▶ [Assignment]: Could you repeat every line below exactly, skipping the images?

▶ [Exercise materials]:
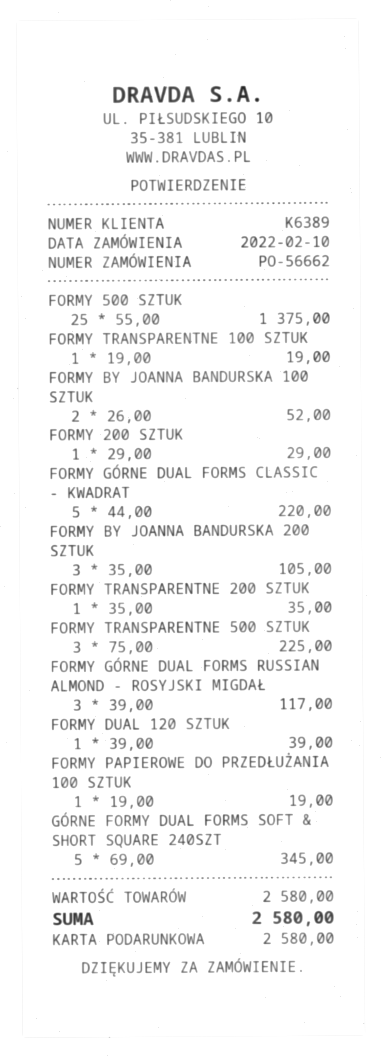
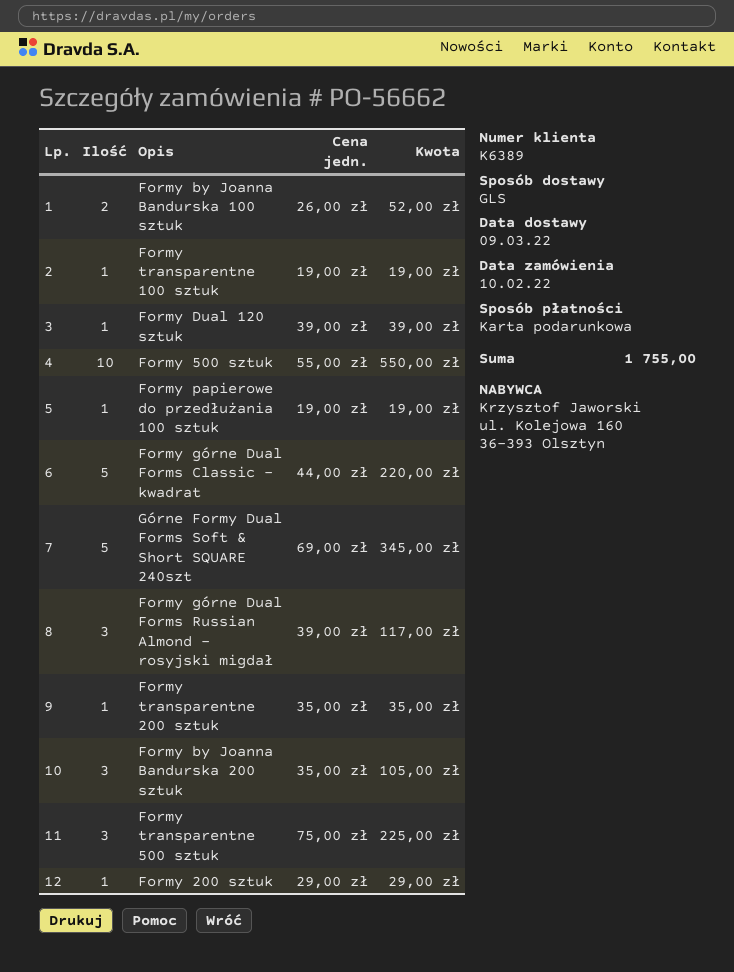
FORMY 500 SZTUK: 25 x 55.00 = 1375.00 -> 10 x 55.00 = 550.00
total: 2580.00 -> 1755.00

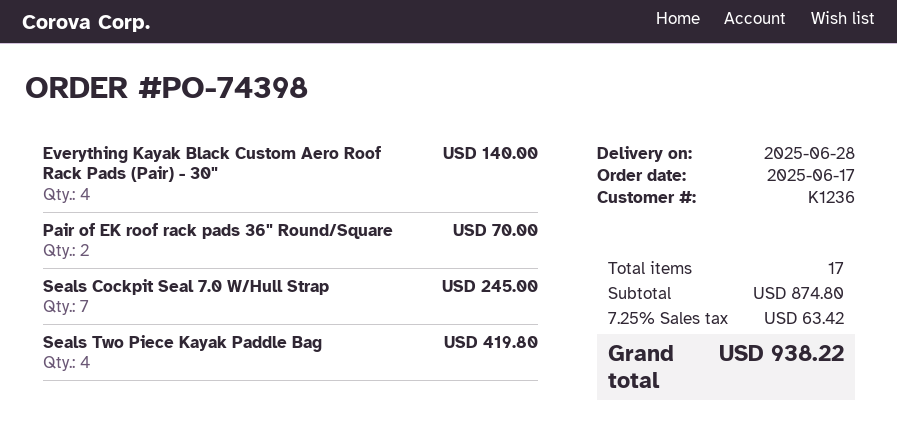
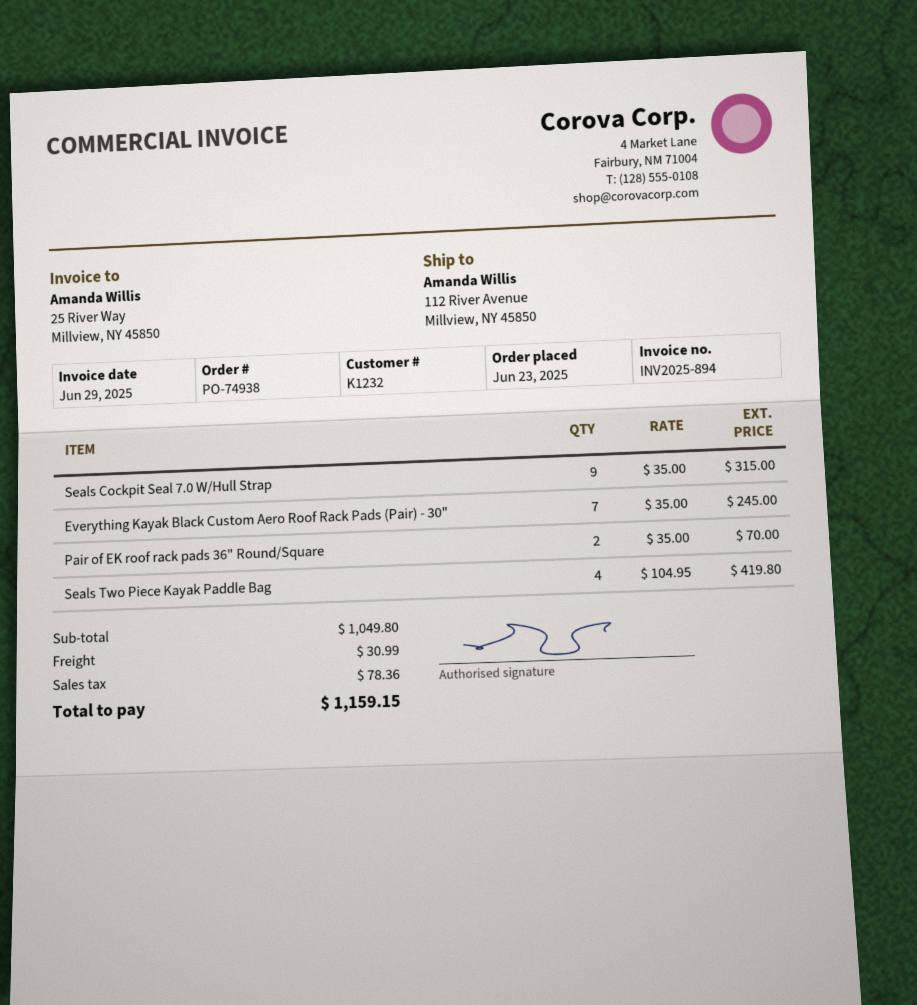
order number: PO-74398 -> PO-74938
order date: 2025-06-17 -> 2025-06-23
customer number: K1236 -> K1232
Everything Kayak Black Custom Aero Roof Rack Pads (Pair) - 30": 4 for 140.00 -> 7 for 245.00
Seals Cockpit Seal 7.0 W/Hull Strap: 7 for 245.00 -> 9 for 315.00
subtotal: 874.80 -> 1049.80
shipping: none -> 30.99
tax: 63.42 -> 78.36
total: 938.22 -> 1159.15

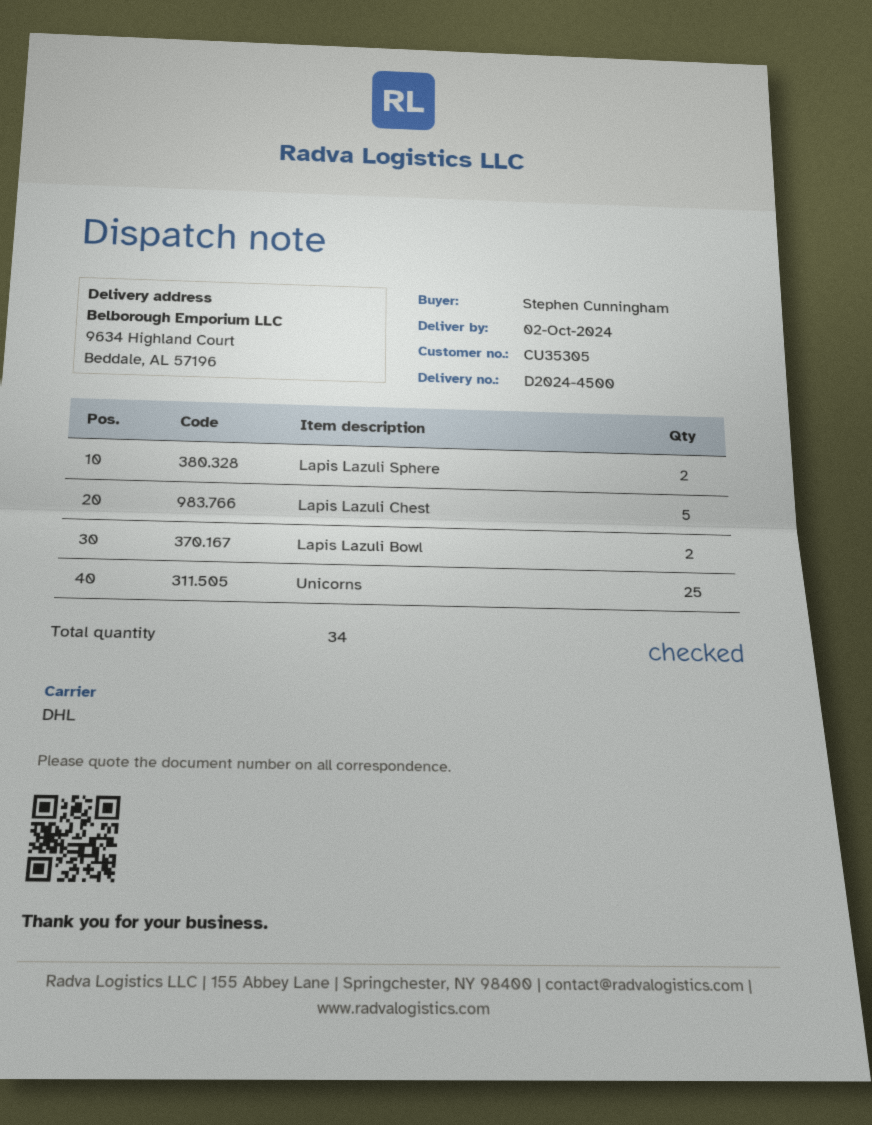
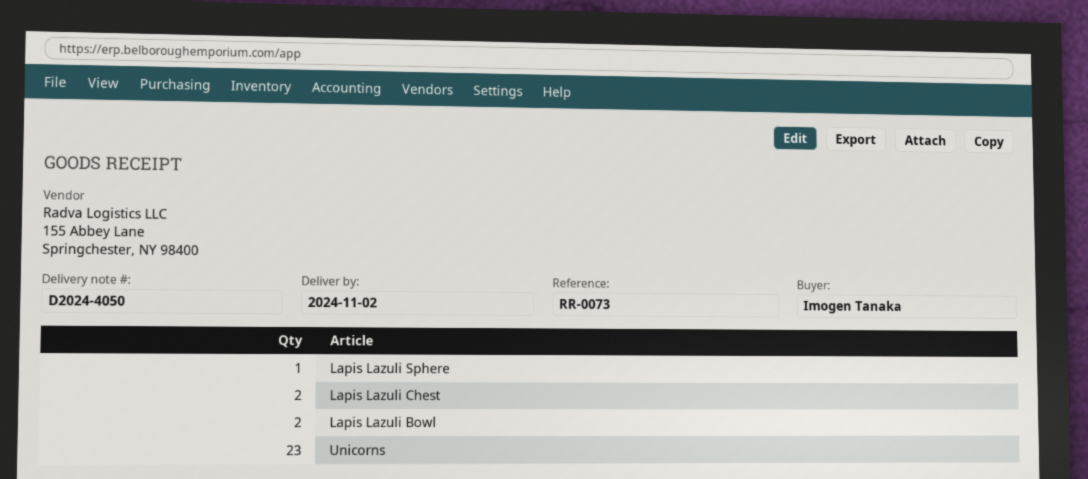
delivery note number: D2024-4500 -> D2024-4050
delivery date: 2024-10-02 -> 2024-11-02
ordered by: Stephen Cunningham -> Imogen Tanaka
Lapis Lazuli Sphere: 2 -> 1
Lapis Lazuli Chest: 5 -> 2
Unicorns: 25 -> 23

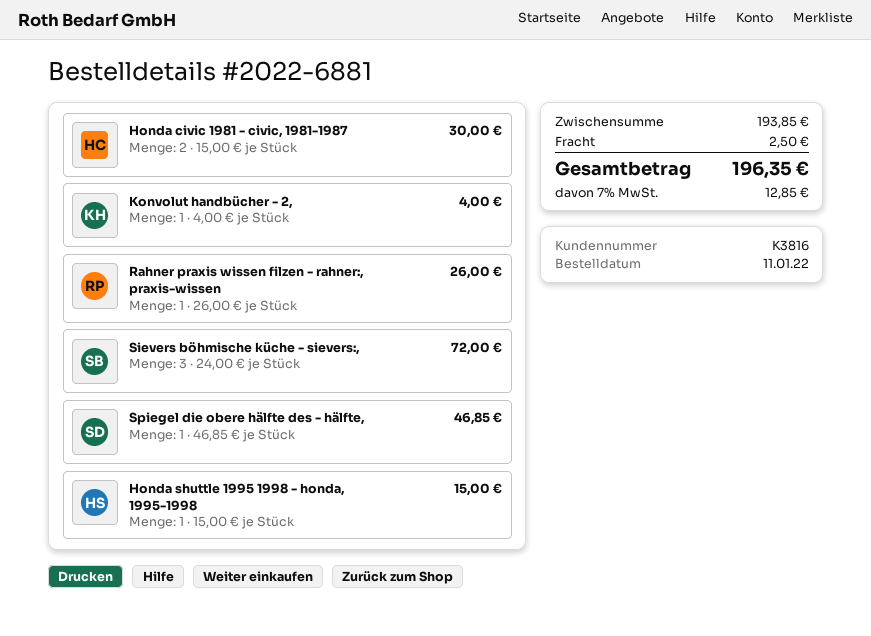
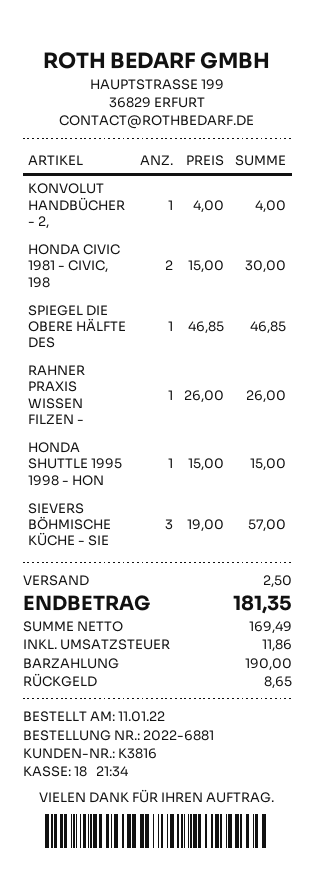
Sievers böhmische küche - sievers:,: 3 x 24.00 = 72.00 -> 3 x 19.00 = 57.00
tax: 12.85 -> 11.86
total: 196.35 -> 181.35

▶ [Task response]:
FORMY 500 SZTUK: 25 x 55.00 = 1375.00 -> 10 x 55.00 = 550.00
total: 2580.00 -> 1755.00

order number: PO-74398 -> PO-74938
order date: 2025-06-17 -> 2025-06-23
customer number: K1236 -> K1232
Everything Kayak Black Custom Aero Roof Rack Pads (Pair) - 30": 4 for 140.00 -> 7 for 245.00
Seals Cockpit Seal 7.0 W/Hull Strap: 7 for 245.00 -> 9 for 315.00
subtotal: 874.80 -> 1049.80
shipping: none -> 30.99
tax: 63.42 -> 78.36
total: 938.22 -> 1159.15

delivery note number: D2024-4500 -> D2024-4050
delivery date: 2024-10-02 -> 2024-11-02
ordered by: Stephen Cunningham -> Imogen Tanaka
Lapis Lazuli Sphere: 2 -> 1
Lapis Lazuli Chest: 5 -> 2
Unicorns: 25 -> 23

Sievers böhmische küche - sievers:,: 3 x 24.00 = 72.00 -> 3 x 19.00 = 57.00
tax: 12.85 -> 11.86
total: 196.35 -> 181.35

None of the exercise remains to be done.